Web document revisions:
※ ※ ※
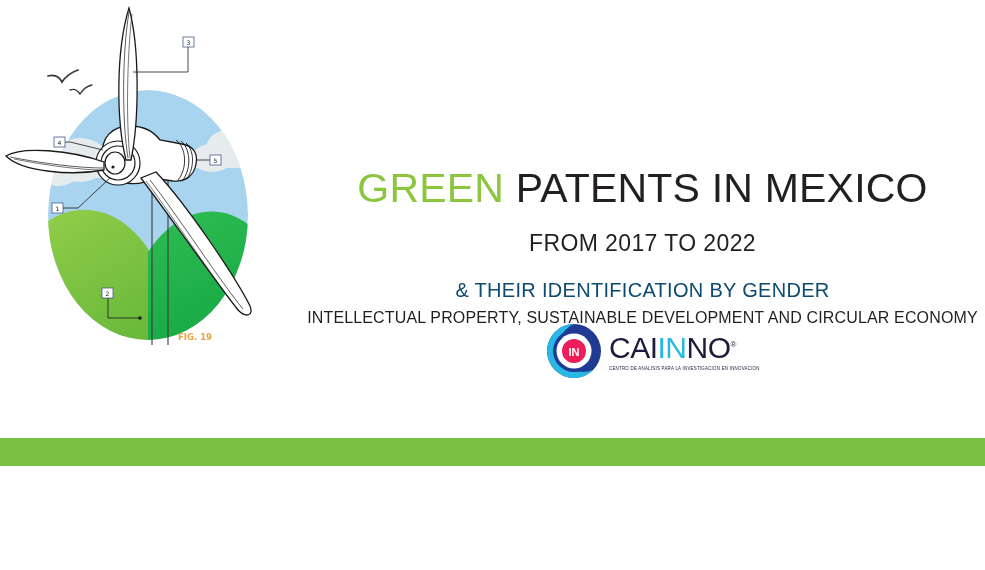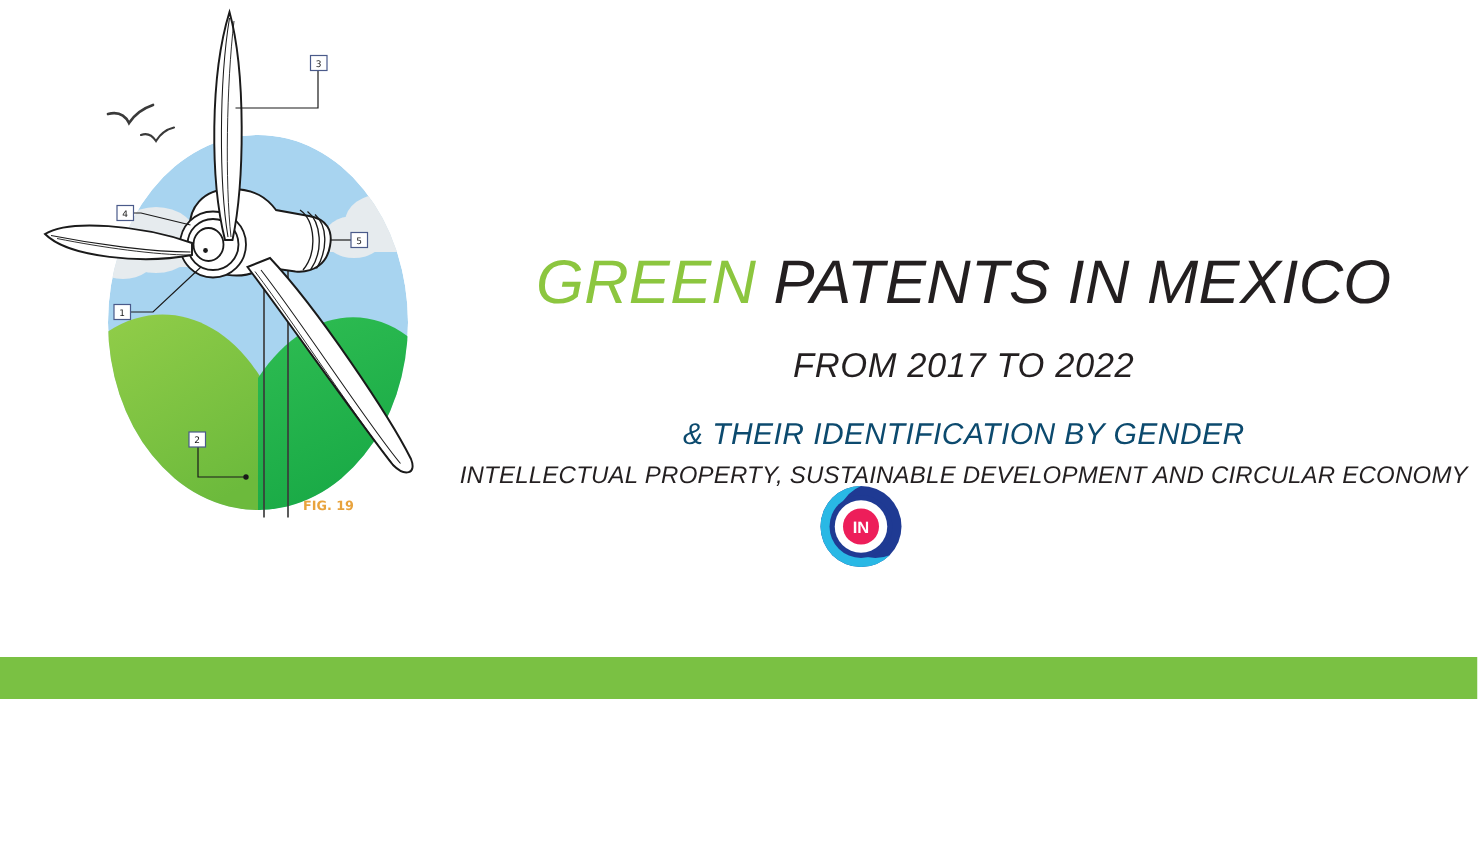--- a/index.html
+++ b/index.html
@@ -45,7 +45,6 @@
     top: 168px;
     width: 685px;
     text-align: center;
-    font-style: italic;
   }
   #main-title {
     font-family: "Liberation Sans", sans-serif;

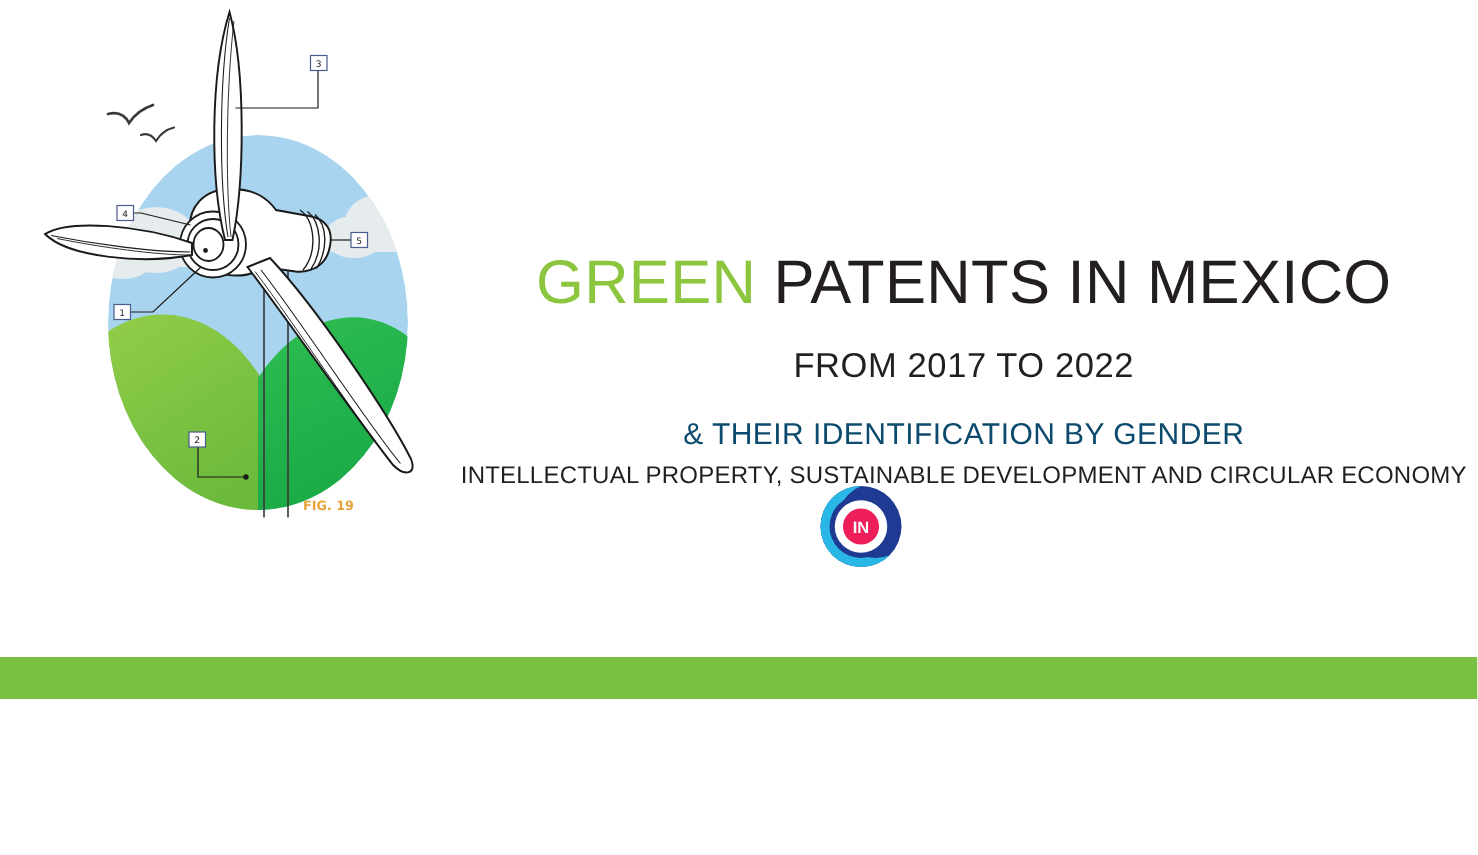--- a/index.html
+++ b/index.html
@@ -30,7 +30,6 @@
     top: 0px;
     width: 300px;
     height: 350px;
-    padding-left: 24px;
   }
   #illustration svg {
     display: block;

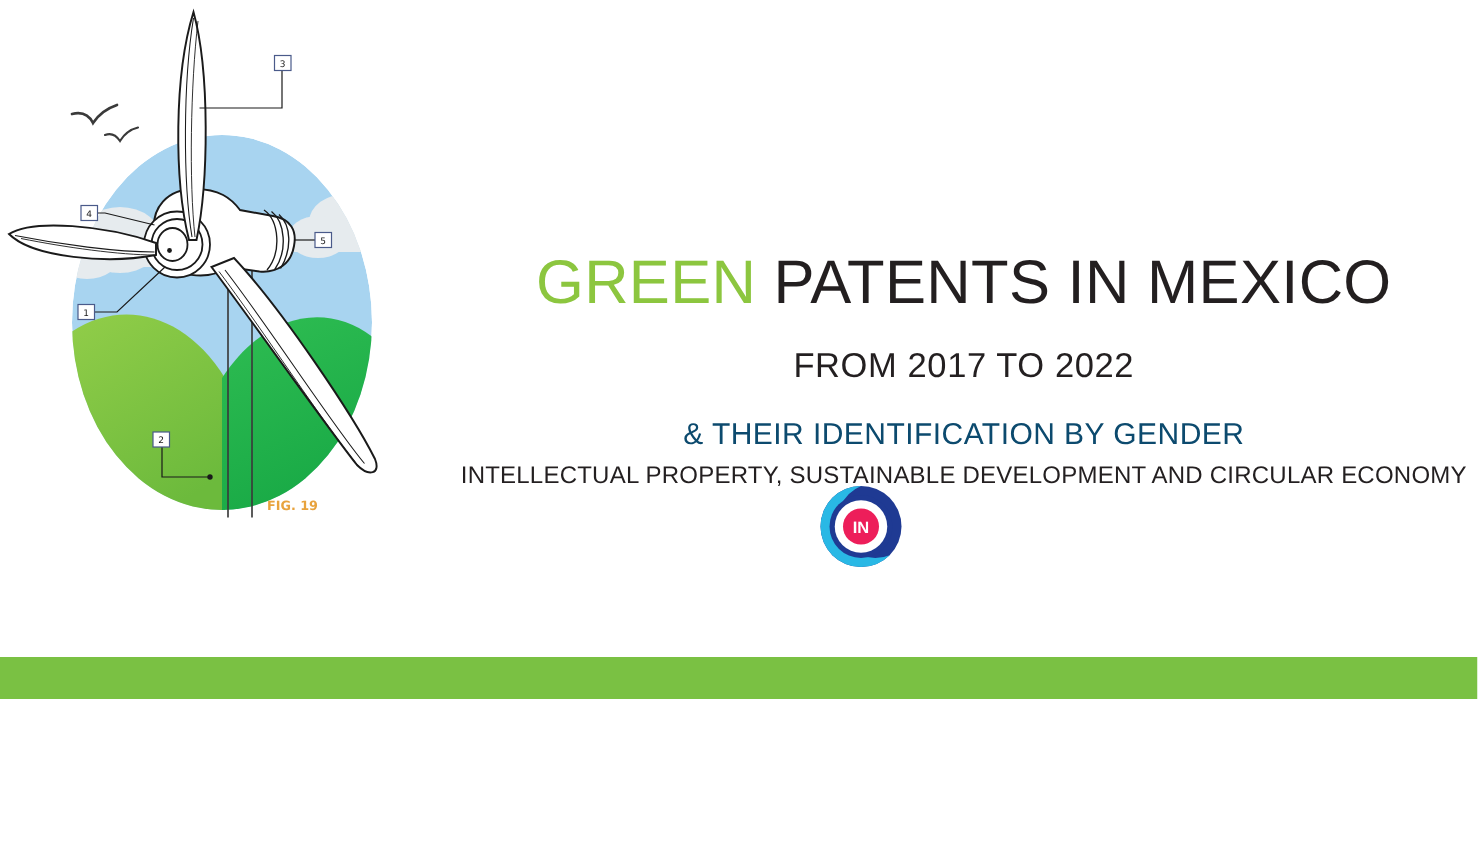--- a/index.html
+++ b/index.html
@@ -291,6 +291,10 @@
       <circle cx="28" cy="28" r="12" fill="#ed1e5a"></circle>
       <text x="28" y="32.6" font-family="Liberation Sans, sans-serif" font-size="11" font-weight="bold" fill="#ffffff" text-anchor="middle">IN</text>
     </svg>
+    <div id="logo-text">
+      <div id="logo-wordmark"><span>CAI</span><span class="cy">IN</span><span>NO</span><span class="reg">®</span></div>
+      <div id="logo-tagline">CENTRO DE ANÁLISIS PARA LA INVESTIGACIÓN EN INNOVACIÓN</div>
+    </div>
   </div>
 
   <div id="green-band"></div>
※ ※ ※
For each line of the data that has the word "text", report that line.

## Written reply
     text-align: center;
       <text x="28" y="32.6" font-family="Liberation Sans, sans-serif" font-size="11" font-weight="bold" fill="#ffffff" text-anchor="middle">IN</text>
+    <div id="logo-text">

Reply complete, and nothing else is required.